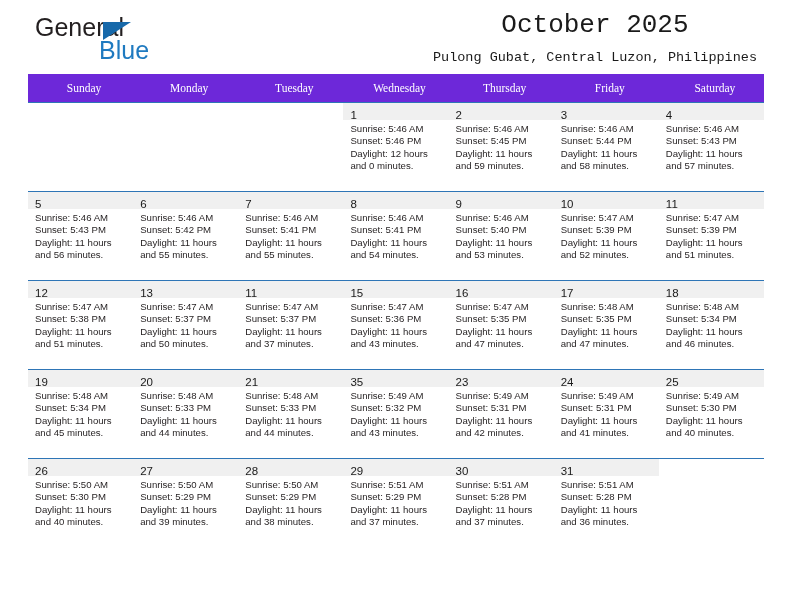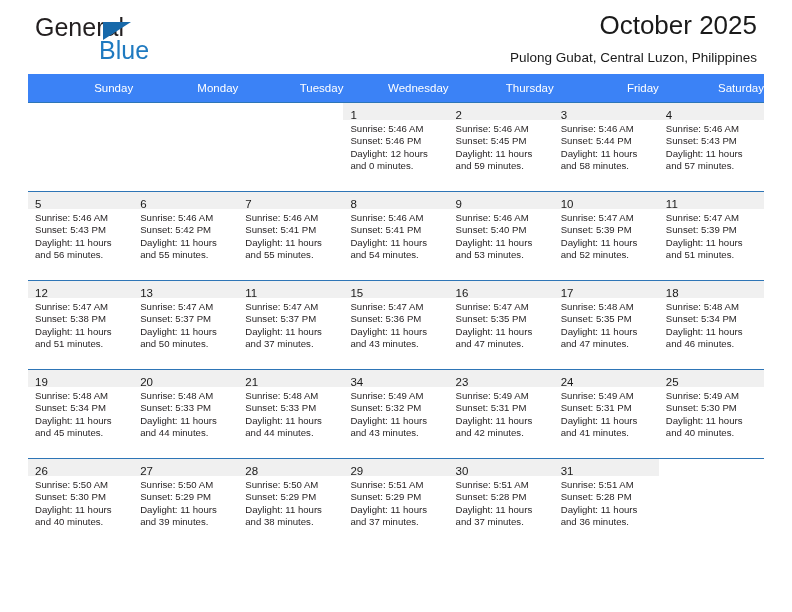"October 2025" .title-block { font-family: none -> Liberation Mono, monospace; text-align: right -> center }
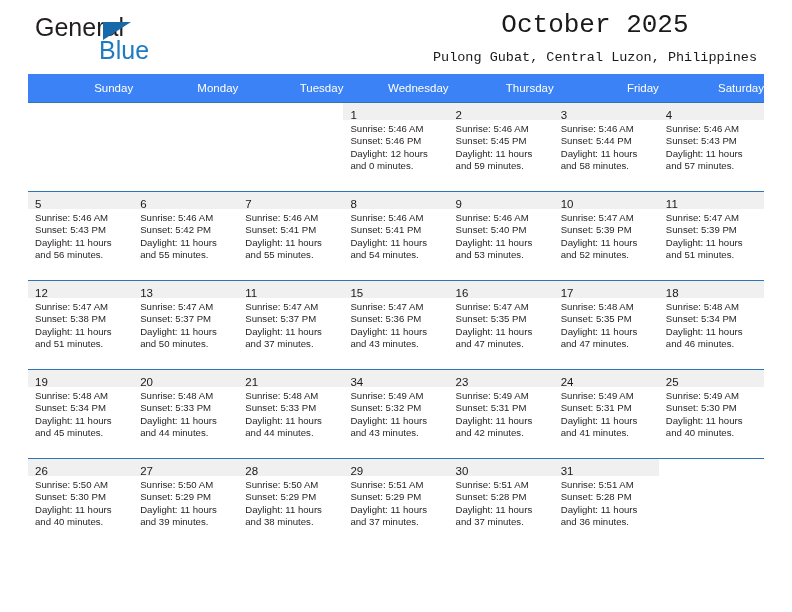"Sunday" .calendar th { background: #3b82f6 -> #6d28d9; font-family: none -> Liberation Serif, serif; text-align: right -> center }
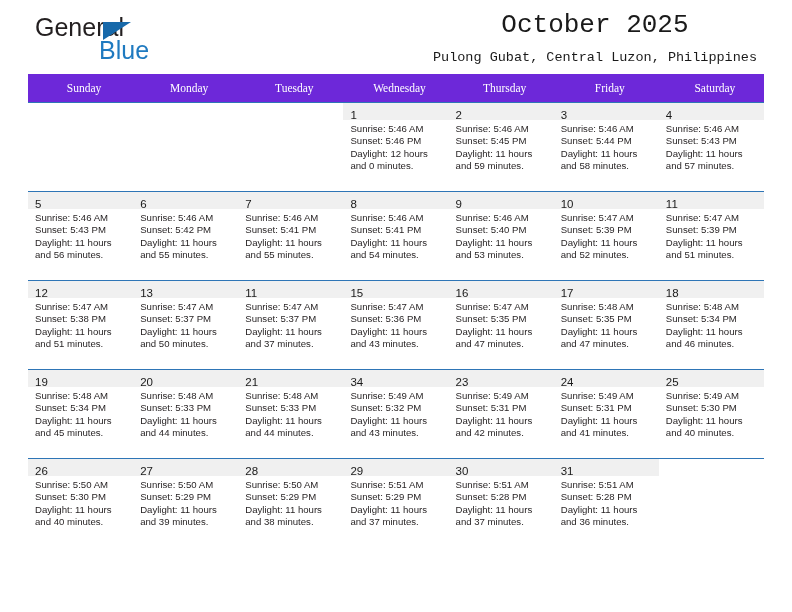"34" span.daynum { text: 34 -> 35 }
* * *
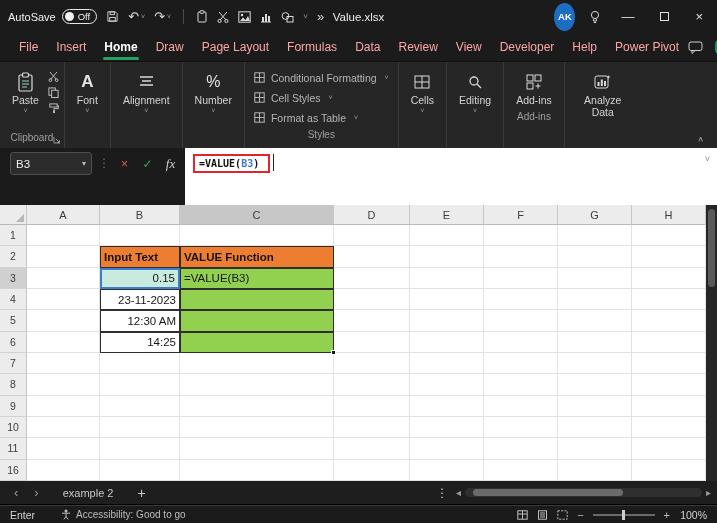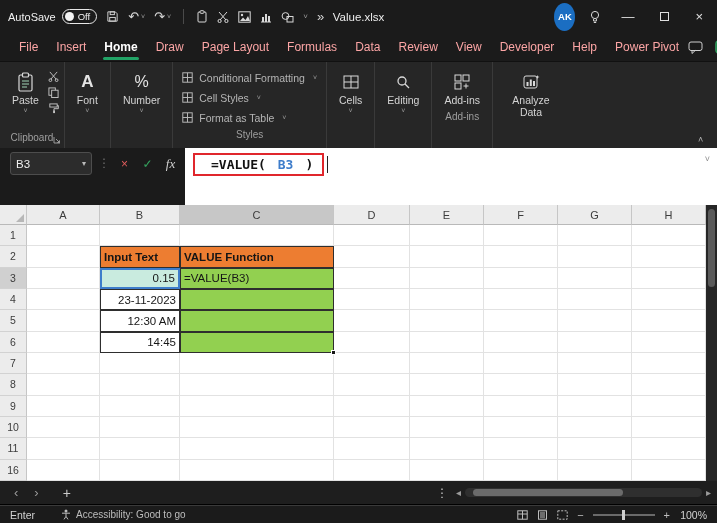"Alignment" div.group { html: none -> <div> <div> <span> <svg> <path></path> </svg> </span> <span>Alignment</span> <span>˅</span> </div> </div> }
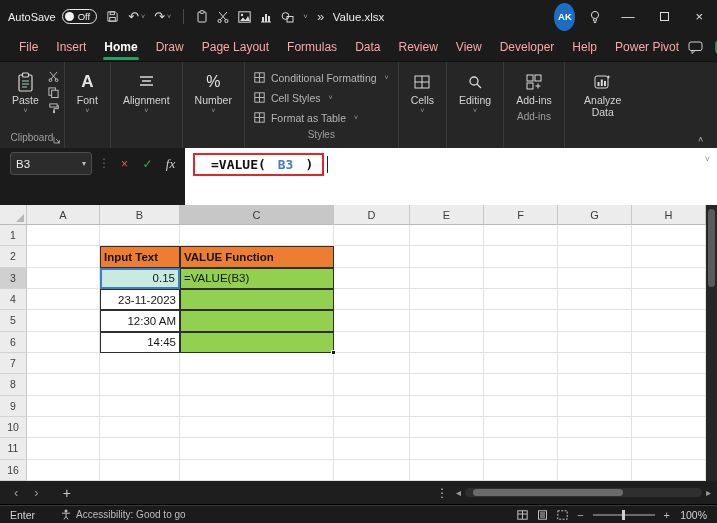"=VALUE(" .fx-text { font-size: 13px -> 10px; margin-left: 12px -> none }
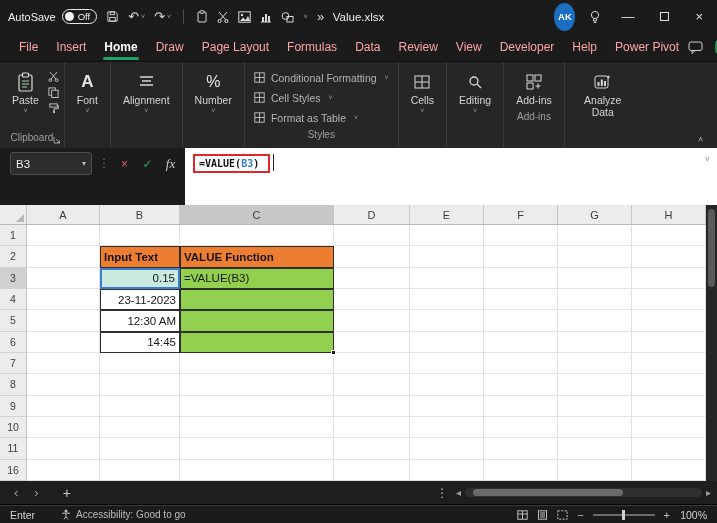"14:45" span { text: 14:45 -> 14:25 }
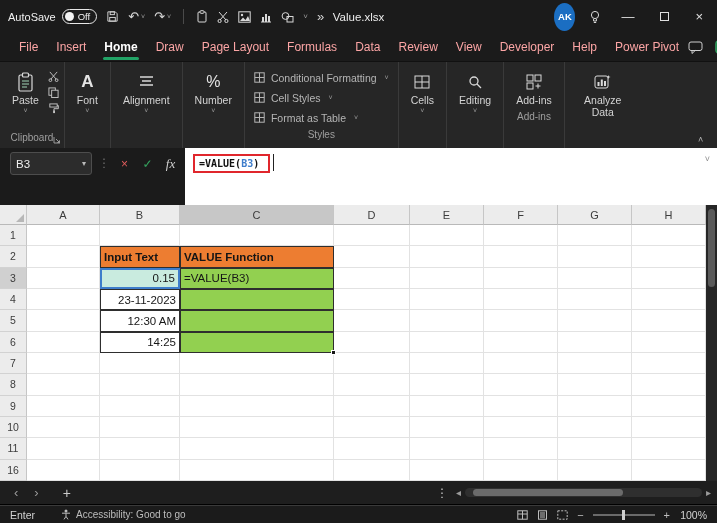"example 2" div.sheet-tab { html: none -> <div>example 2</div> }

#### What the task requires:
The answer is the lines above from the one with "Liberation Mono, monospace;" to the one with "text: 34 ->", set down exactly, with no pictures.

#### The answer:
"October 2025" .title-block { font-family: none -> Liberation Mono, monospace; text-align: right -> center }
"Sunday" .calendar th { background: #3b82f6 -> #6d28d9; font-family: none -> Liberation Serif, serif; text-align: right -> center }
"34" span.daynum { text: 34 -> 35 }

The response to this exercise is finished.